SEDENTARY PIGS, NOMADIC COWS, URBAN CHICKENS


"The emergence of the great Western cattle cultures and the emergence of world capitalism are inseparable".
Jeremy Rifkin

"It could be said that European civilization – and Chinese civilization too – has been founded on the pig".
Jane Grigson

In respect of their environmental performance, carnivores didn’t get off to a very good start. Round about 11,000 BC as the glaciers of the last ice age receded, five Eurasian species of large mammal (the woolly mammoth, the woolly rhino, the giant elk, the musk ox and the steppe bison) were hunted to extinction. In the Americas and Australia the record was even worse: by 7,000 BC, 32 genera of large animals, including horses, giant bison, oxen, elephants, camels, antelopes, pig, ground sloths and giant rodents had disappeared from the future New World.
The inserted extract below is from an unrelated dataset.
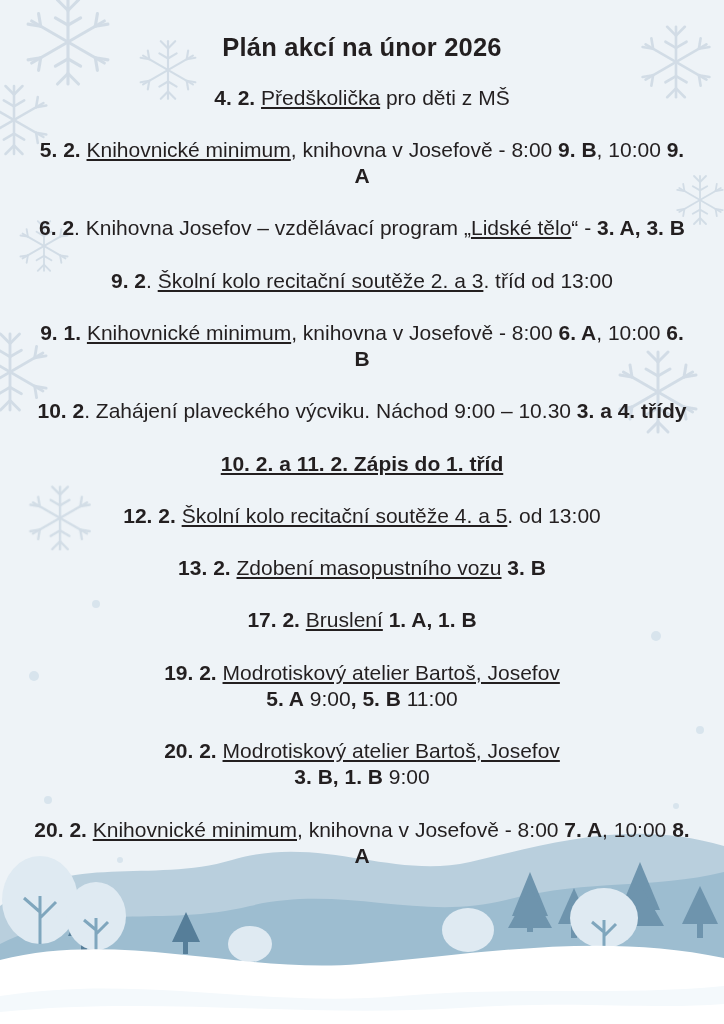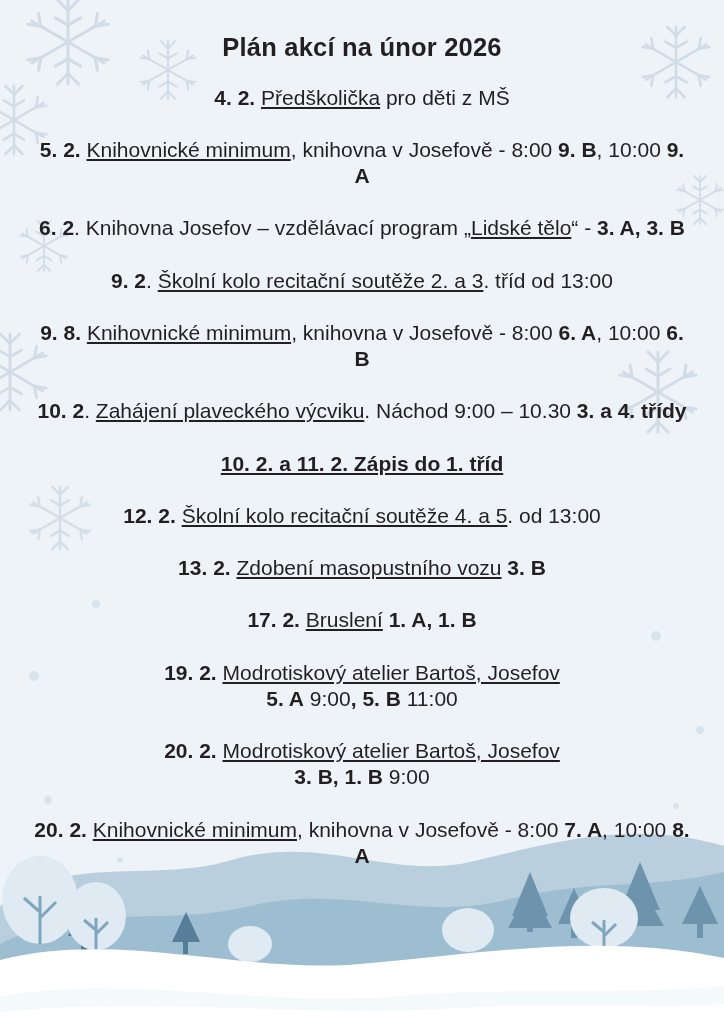"9. 8." span { text: 8 -> 1 }
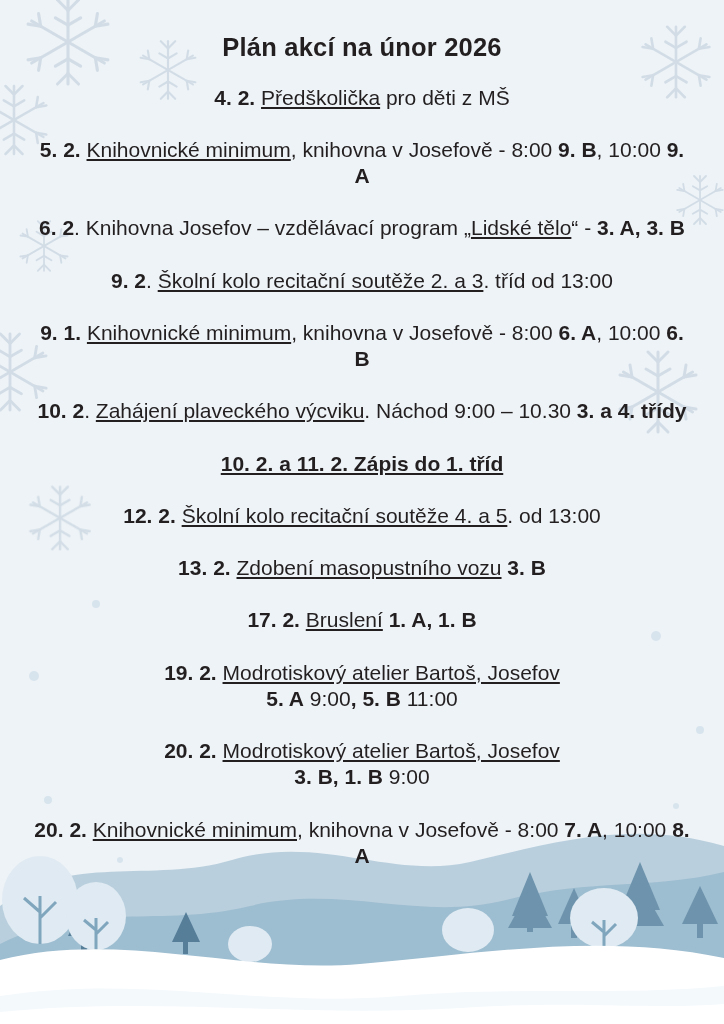"Zahájení plaveckého výcviku" span { text-decoration: underline -> none }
Nobody is quite sure to what extent their extinction was due to climate change, but there is little doubt that human predators had a hand in the matter.1

The problem for humans at the time was that they didn’t have much else to live off (though they did appear to pick off one preferred species before moving onto the next). Once humans had learnt how to practise agriculture, and how to domesticate animals – two processes which happened more or less at the same time because the crops attracted the animals – hunting pressure could be reduced, and demand for extra meat focussed upon increasing the domesticated stock rather than killing off the wild. Domestication of sheep is thought to have first occurred in Mesopotamia around 9,000 BC, while domesticated cattle appear first in southeast Europe three millennia later. Darwin thought that the domestic pig probably first emerged in China, and there is uncertain evidence of its presence there around 8,000 BC.2

There are a few elementary ecological facts which explain why cows and pigs have since followed different patterns of domestication, and why pig culture can be viewed as ‘Eastern’ while cow culture is more ‘Western’.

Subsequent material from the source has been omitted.